Lake Garba Guracha with Campsite

Lake Garba Guracha with Campsite

 

The Bale Moutains in Ethiopia are high mountains, which are an area for a great trekking experience, with treks between 3 and 14 days. Quite unknown in Europe and even more in Canada and the USA it is a mountain plateau with very few visitors where you can still have a glimpse of the traditional way of life of the local people and unique wildlife

Rating of the Trek of the Mountains

Trekking in the Bale Mountains is easy and can be done by everybody who can deal with the high altitude of more than 4000m. My trek visited all important locations with the exception of the Harenna Forest, and can be done easily in 6 days. It is never more than 17km or 600m altitude difference per day. Difficult, steep or exposed passages do no exist.

The Bale Mountains are of vulcanic origin and rise over several plateaus with escarpments until you finally end at the Sanetti Plateau. All major peaks rise from the Sanetti Plateau up to about 4300m. This landscape is similar to the scottish highlands. The vegetation is sparse (exception is the Harenna forest) and is again similar to northern scotland or the fjaells of northern scandinavia, however with very different plants.

 


Kotera Plains mit Escarpment und dem Sodata Campsite

Kotera Plains with Escarpment and Sodata Campsite


Lobelia on the  Sanetti Plateau, Bale Mountains

Lobelia on the Sanetti Plateau

Lobelias on top of the Escarpment near Garba Guracha, Bale Mountains

Lobelias on top of the Escarpment near Garba Guracha

Lobelias at sunrise near Rafu, Sanetti Plateau, Bale Mountains

Lobelias at sunrise near Rafu, Sanetti Plateau

 

The challenge of Trekking in the Bale Mts, is the high altitude between 3700 and 4200m, the cold nights and winds, the mercyless sun and the dust which is simply everywhere during the dry season.

Everybody who is looking for untouched nature will be dissapointed. Although Bale is listed as a national park, the mountains including the inner parts of the national park is "densly" populated. Permanent settlements and seasonal alps of the nomadic pasturalists can be found at nearly every suitable spot. Herds of cattle, goats, sheep and horses are everywhere, even on the high Sanetti Plateau. In the beginning it was strange for me, especially as I expected untouched nature. After a while however I started to enjoy to trek trough this landscape and having the opportunity to get a (very) little understanding of the way of life in Bale. There are no roads in Bale, but everything is connected by a netwerk of paths used by the herders to move from pasture to pasture or from settlement to settlement. You will use these treks as paths for your trekking and encounters with local people are garantueed.

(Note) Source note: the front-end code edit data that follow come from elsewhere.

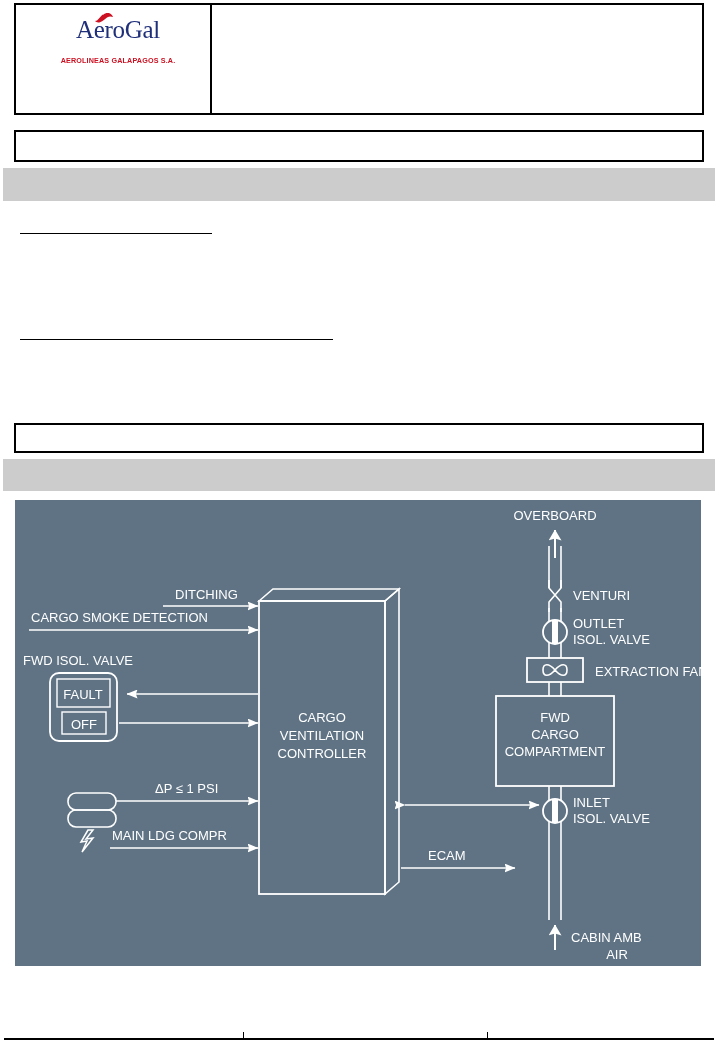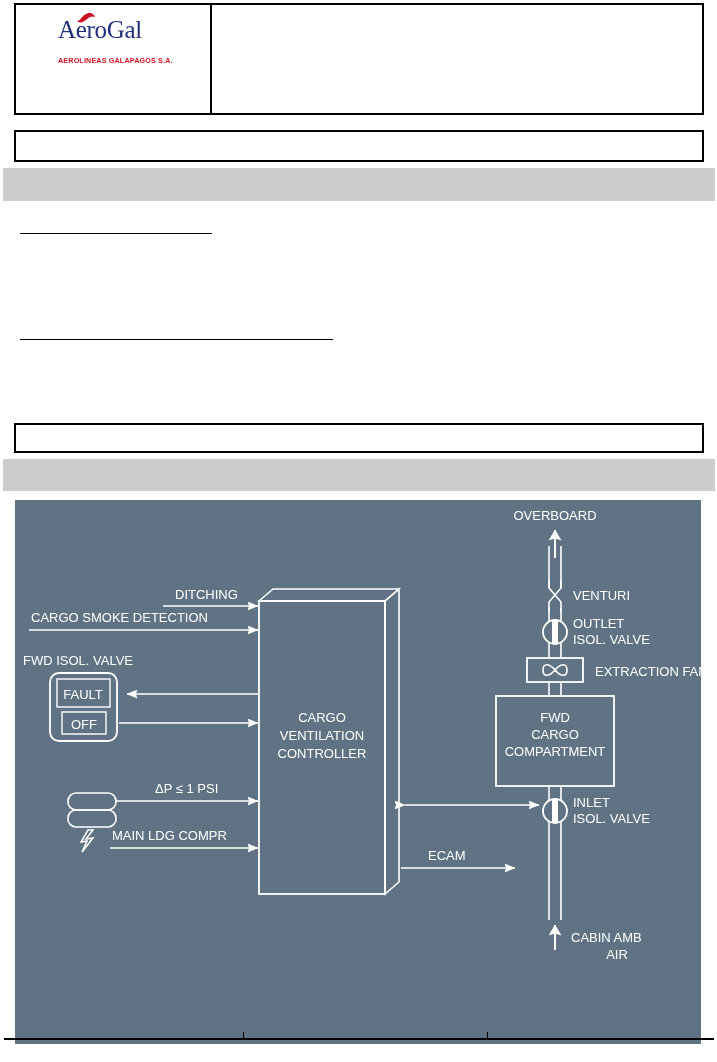--- a/index.html
+++ b/index.html
@@ -43,7 +43,7 @@
     left: 42px;
     top: 12px;
     width: 120px;
-    text-align: left;
+    text-align: center;
     line-height: 1;
   }
   .logo-main {

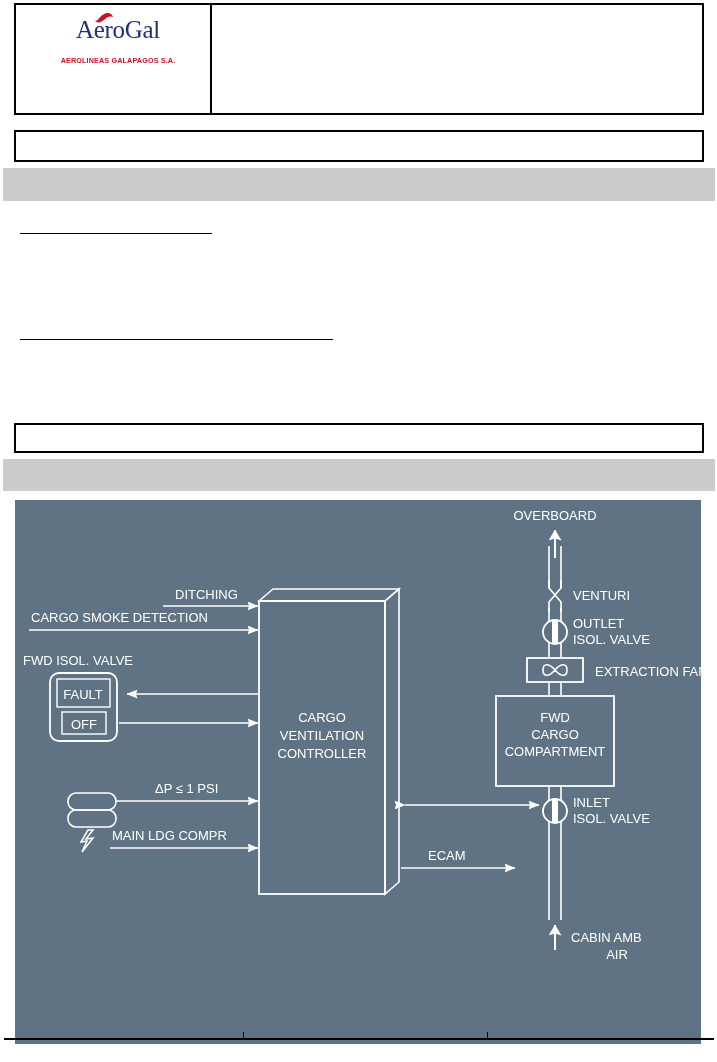--- a/index.html
+++ b/index.html
@@ -117,7 +117,7 @@
     left: 15px;
     top: 500px;
     width: 686px;
-    height: 544px;
+    height: 466px;
     background: #5f7384;
   }
   .diagram svg {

Knowing this, it is even more exciting to know that Bale is home to several mammal species who are endemic and very often endangered. The Ethiopian Wolf has only three seperate popoulations left, (Bale, Afar, Simien) and the Mountain Nyala is endemic to Bale. Only 500 individuals of the ethiopian wolf are left, which makes this cousin of the timber wolf to the most endangered canid worldwide and the Mountain Nyala is extinct outside the Bale NP. Both species can be easily watched in the Bale Mountains National Park, which gives such a trek another dimension and justifies some more days in this unique environement.


Ethiopian Wolf, Canis simensis, Bale Mountains

Ethiopian Wolf

Mountain Nyala, Bale Mountains

Mountain Nyala

Horses, Bale Mountains

Horses

Background Information

 

I was in the Bale Mts for photography and trekking was the best way to do this, but not my main reason. I can look back on more than 30 years of trekking and mountaineering experience on most continents and I am still looking forward to see new regions.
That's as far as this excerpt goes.